The Future of Music - "Silence" of the Library


As I read both of these articles I am sitting in the library. The library is supposed to be a place of silence, a place of concentration. I read the line "Wherever we are, what we hear is mostly noise. When we ignore it, it disturbs us." Now, all I can think about is all the little sounds, they are filling my brain. A cough, the turn of a page of a book, people typing, people opening backpacks. The noises are surrounding me. A flush of a toilet, a door opening. The harder I try to ignore them, the more prominent they become.

The concept that noise, when it is ignored, is almost more distracting then when you listen to it now fascinates me. I can easily do homework with headphones in and music playing. However, when I try to sit in silence, the pitter patter of the world around me swallows me up and distracts me more then any music ever could.

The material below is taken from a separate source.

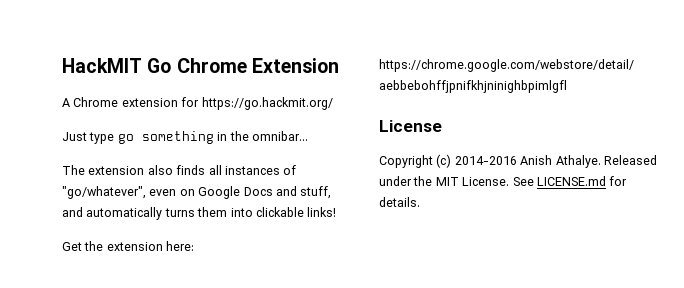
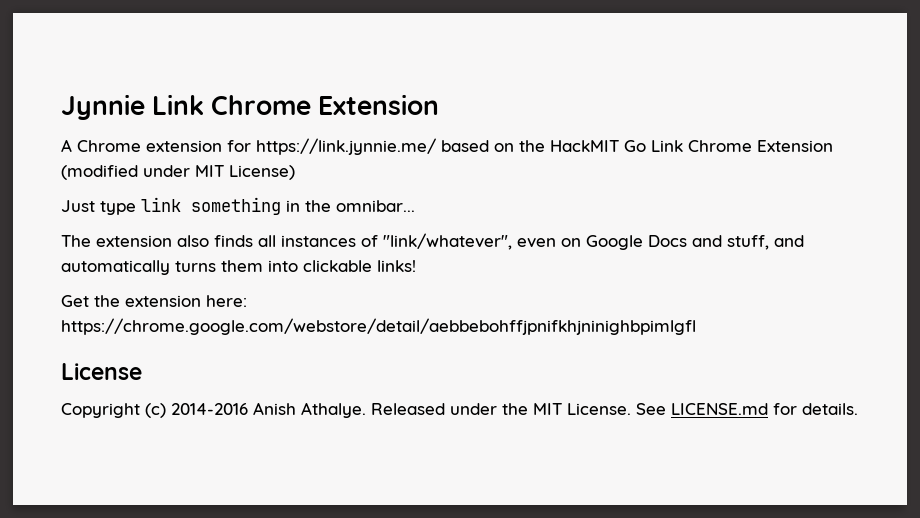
[62,58,172,73] HackMIT Go -> [61,94,205,120] Jynnie Link
[201,97,333,110] https://go.hackmit.org/ -> [256,138,833,155] [61,165,295,180] https://link.jynnie.me/ based on the HackMIT Go Link Chrome Extension (modified under MIT License)
[117,134,134,144] go -> [141,197,181,212] link
[62,186,146,199] "go/whatever", -> [383,233,512,250] "link/whatever",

Now, as I sit here incredibly distracted and wrapped up in the noises around me I start to hear music. Cage's line "If this word "music" is sacred and reserved for eighteenth- and nineteenth-century instruments, we can substitute a more meaningful term: organization of sound." I am not listening to synchronization  I am not listening to instruments, I am simply listening to life and its continuous rhythm of the world moving forward. The perfectly imperfect rhythm of sound in the library really has made me acknowledge how powerful sound can be.

With technology forever changing, the power of sound and all its variations has evolved. Cage's concept of being able to create the sounds of a hundred person orchestra with your computer is fascinating. You now can synchronize and organize sound with one instrument... a computer.